- Problem to work on
Within the entries below, please return exactly the lines from the one with "Liberation Serif, serif" through the one with "gap: 5px ->", leaving out any pictures.

Material to process: Begin

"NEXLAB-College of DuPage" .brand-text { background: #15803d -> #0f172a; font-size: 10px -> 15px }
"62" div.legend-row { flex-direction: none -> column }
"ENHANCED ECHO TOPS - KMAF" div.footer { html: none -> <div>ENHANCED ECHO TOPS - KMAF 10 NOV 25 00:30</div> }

Material to process: End
Material to process: Begin

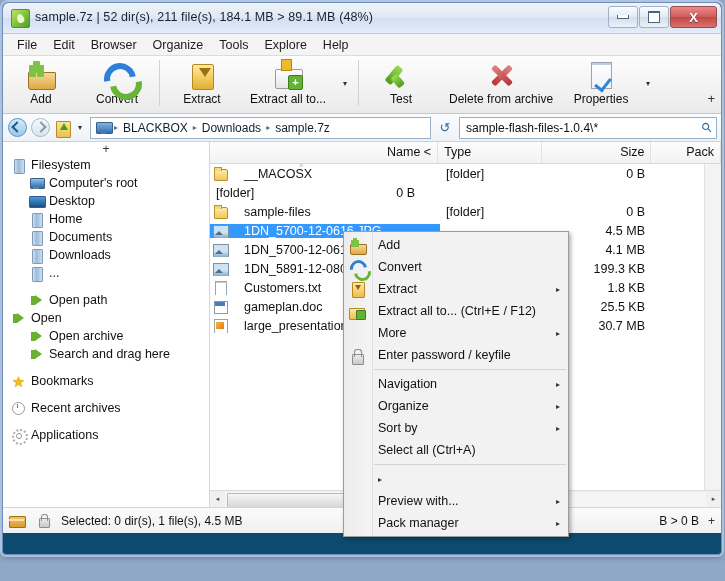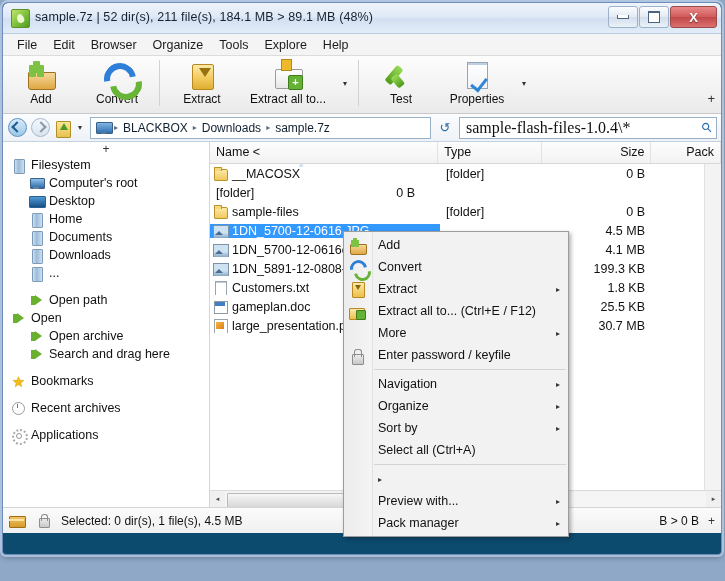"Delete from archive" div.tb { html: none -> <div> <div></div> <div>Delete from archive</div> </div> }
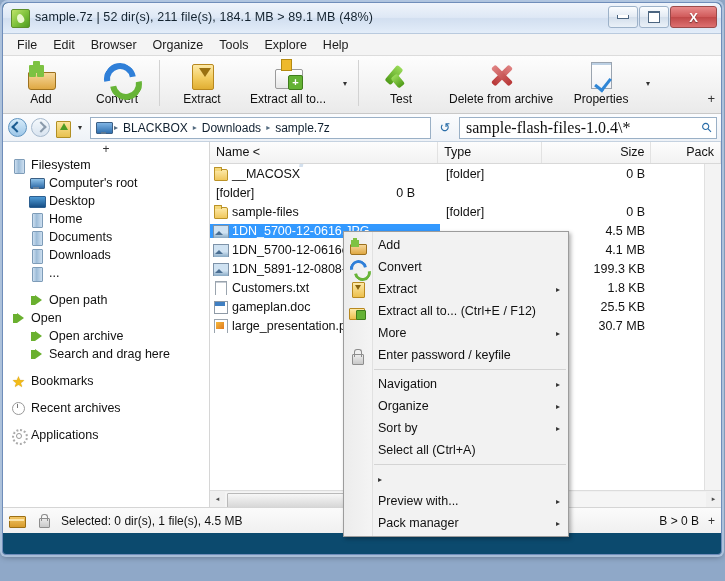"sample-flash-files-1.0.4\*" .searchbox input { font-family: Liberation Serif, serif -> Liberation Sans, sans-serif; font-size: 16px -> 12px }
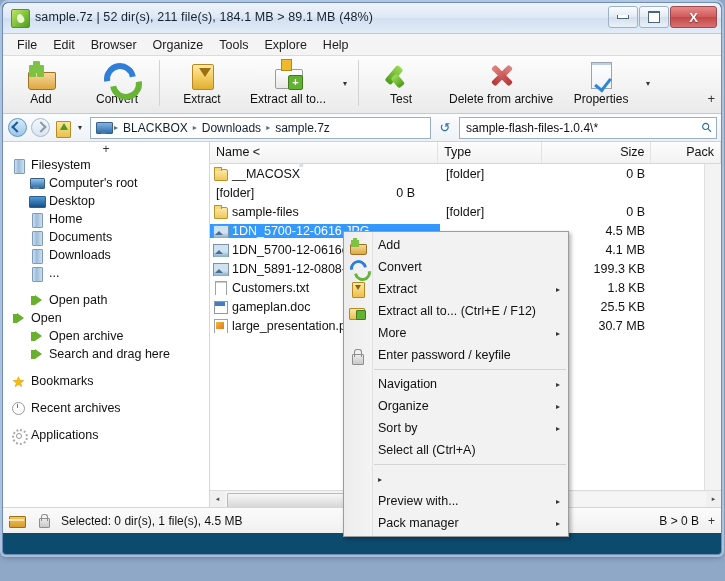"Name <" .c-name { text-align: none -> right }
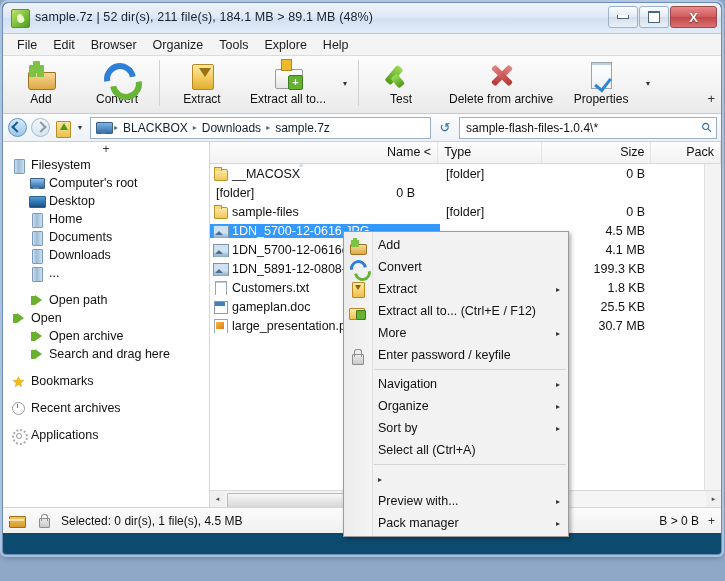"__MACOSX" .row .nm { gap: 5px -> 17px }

Material to process: End

- Task answer
"sample-flash-files-1.0.4\*" .searchbox input { font-family: Liberation Serif, serif -> Liberation Sans, sans-serif; font-size: 16px -> 12px }
"Name <" .c-name { text-align: none -> right }
"__MACOSX" .row .nm { gap: 5px -> 17px }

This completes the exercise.